___ Records ___

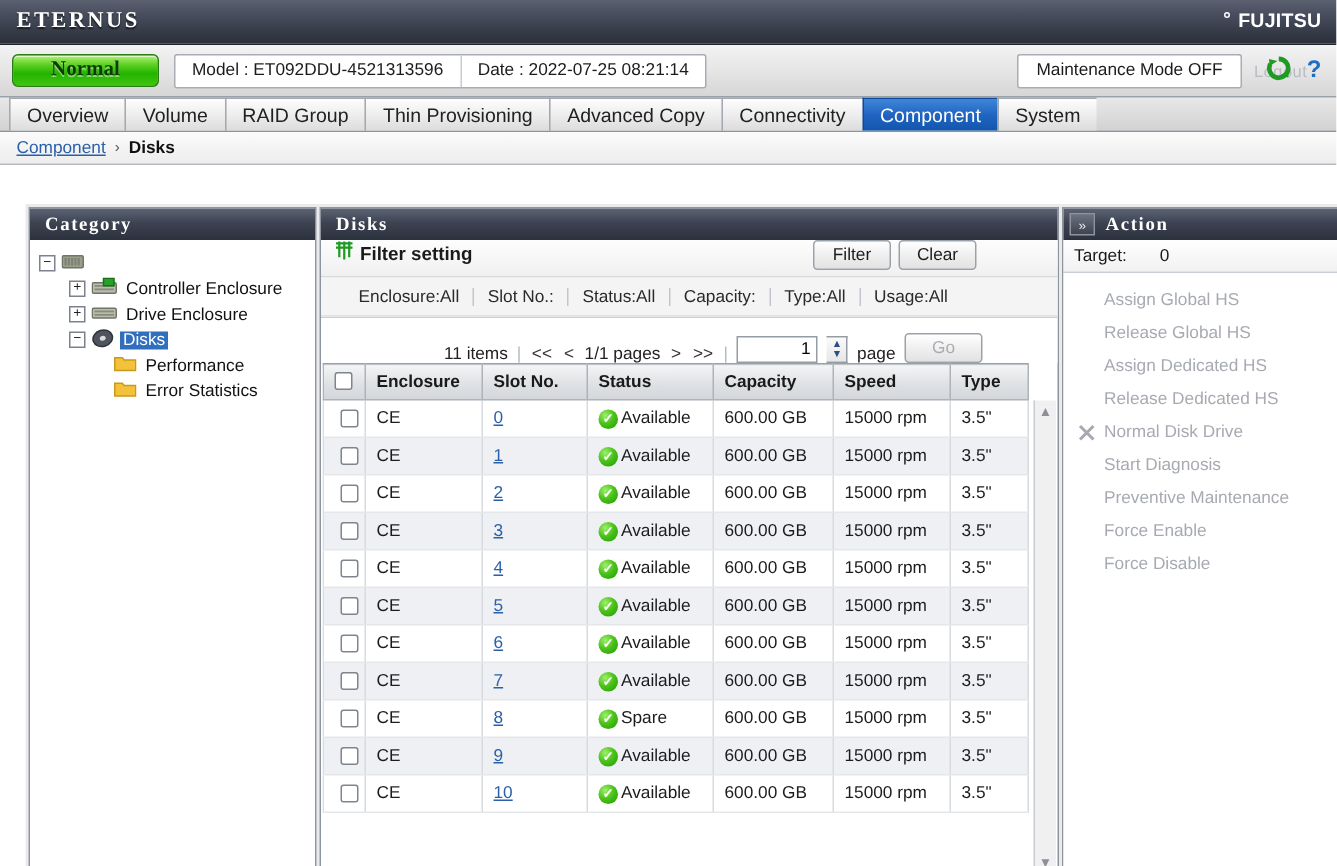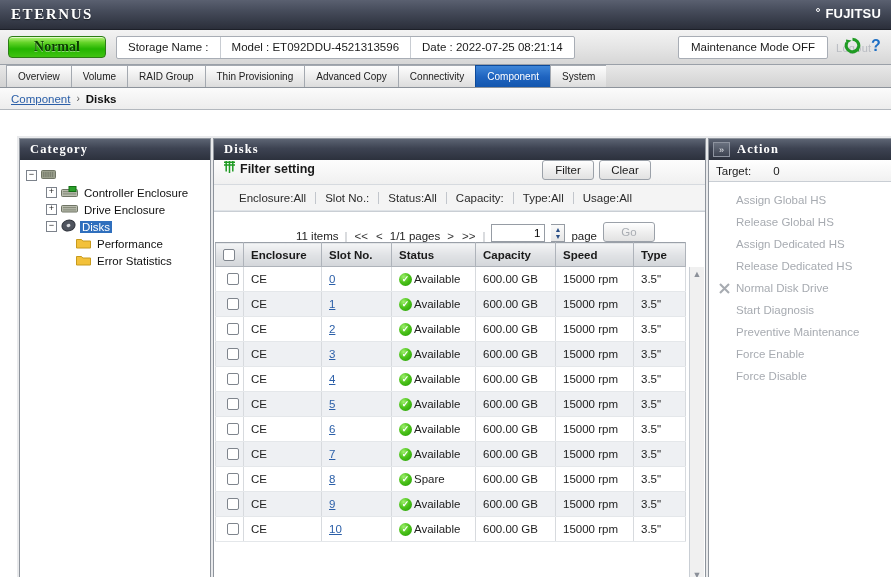"Storage Name :" div.info-cell { html: <div>Storage Name :</div> -> none }
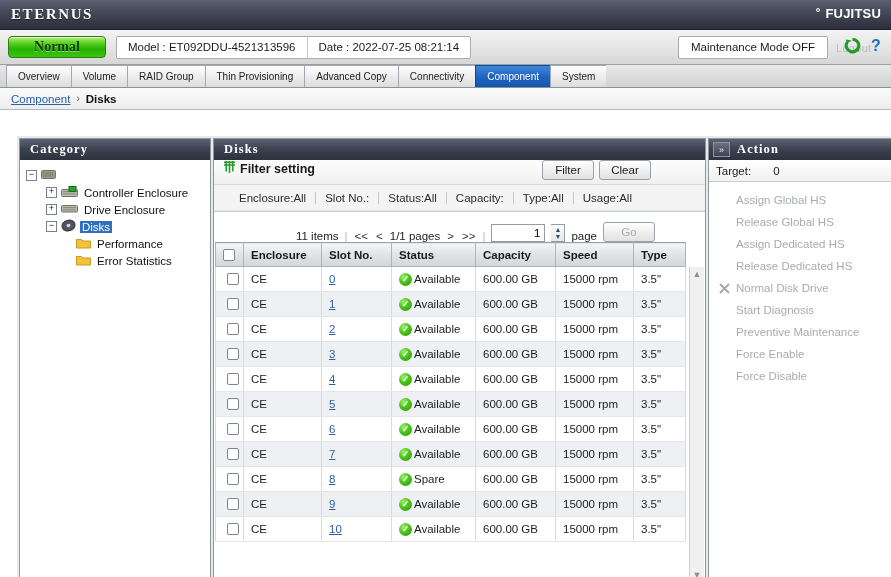"Overview" .tab { font-size: 10px -> 13px }
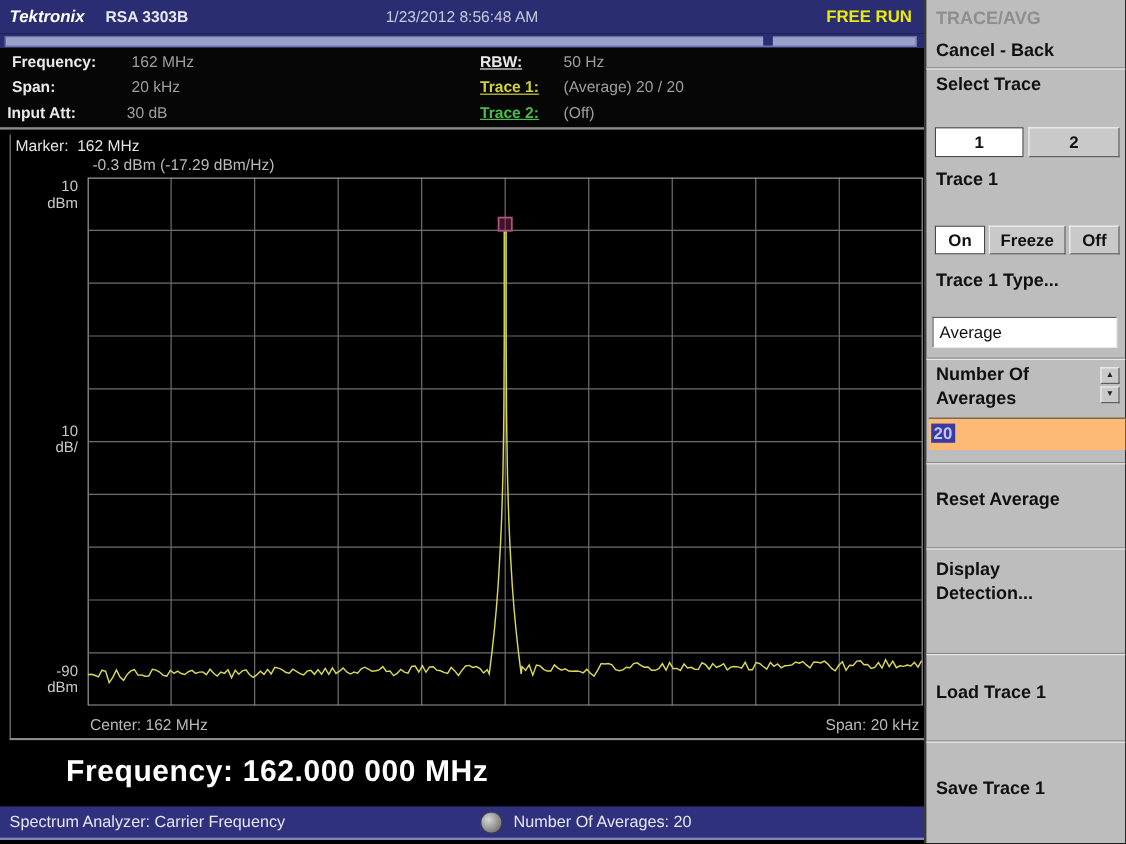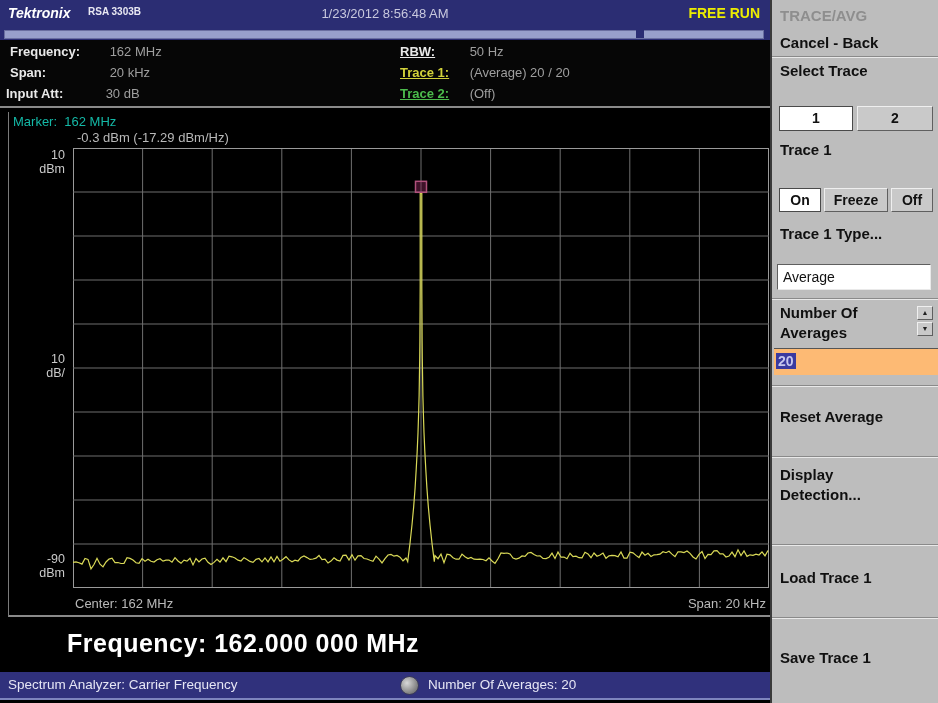"RSA 3303B" .model { font-size: 10px -> 13px }
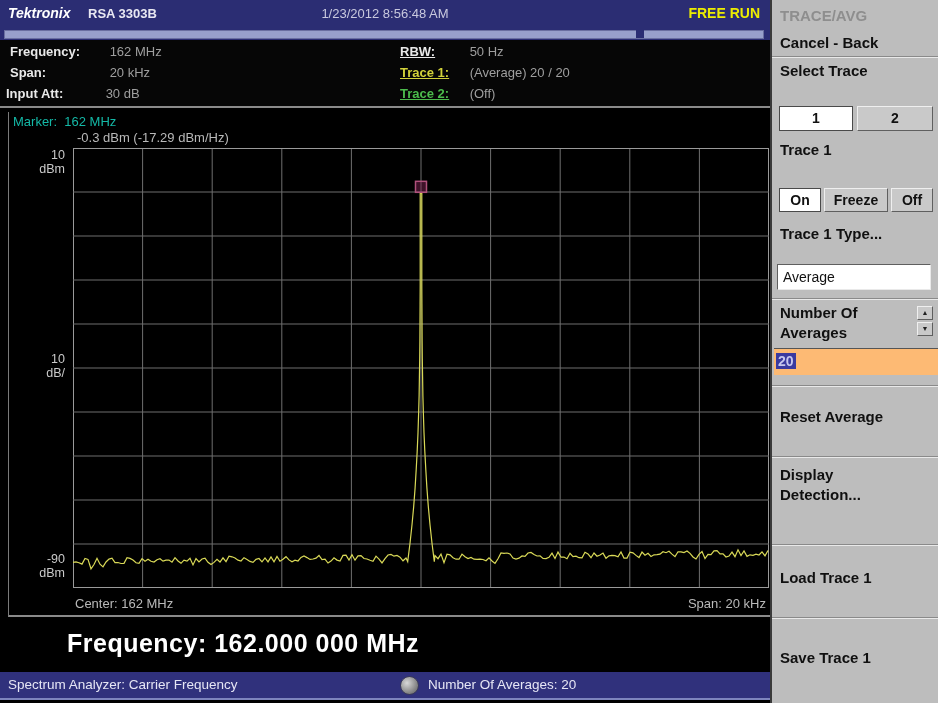"Marker: 162 MHz" .marker-l1 { color: #14b8a6 -> #e5e5e5 }
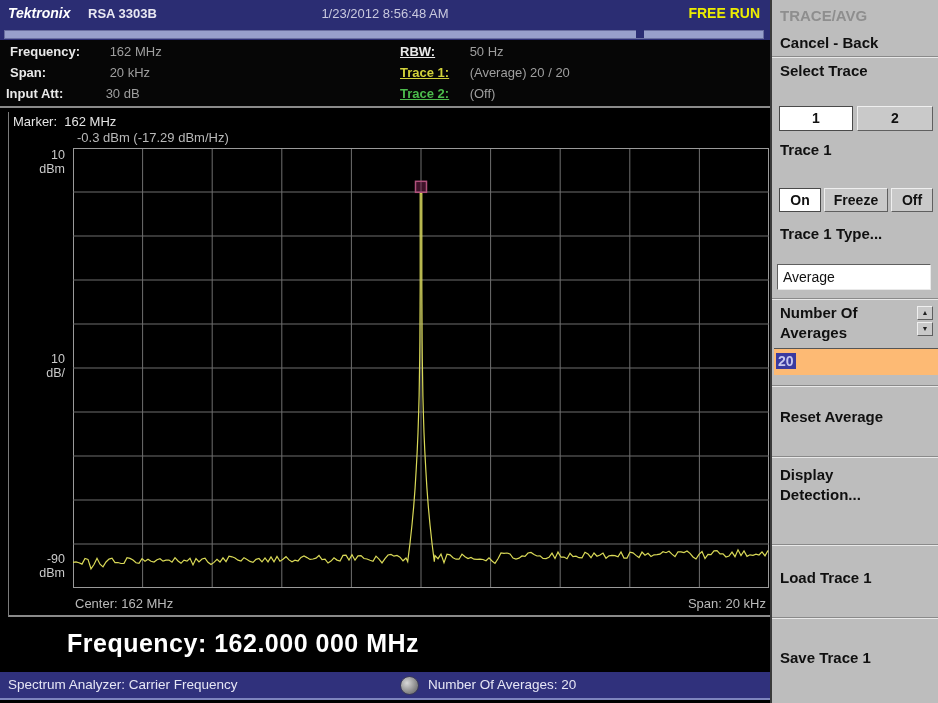"Frequency: 162.000 000 MHz" .readout { left: 12px -> 0 }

___

▸ **Problem**:
Repeat exactly the lines from the one containing "color: #14b8a6 ->" to the last line of the records above, including both, and leave out any pictures.

▸ **Answer to this problem**:
"Marker: 162 MHz" .marker-l1 { color: #14b8a6 -> #e5e5e5 }
"Frequency: 162.000 000 MHz" .readout { left: 12px -> 0 }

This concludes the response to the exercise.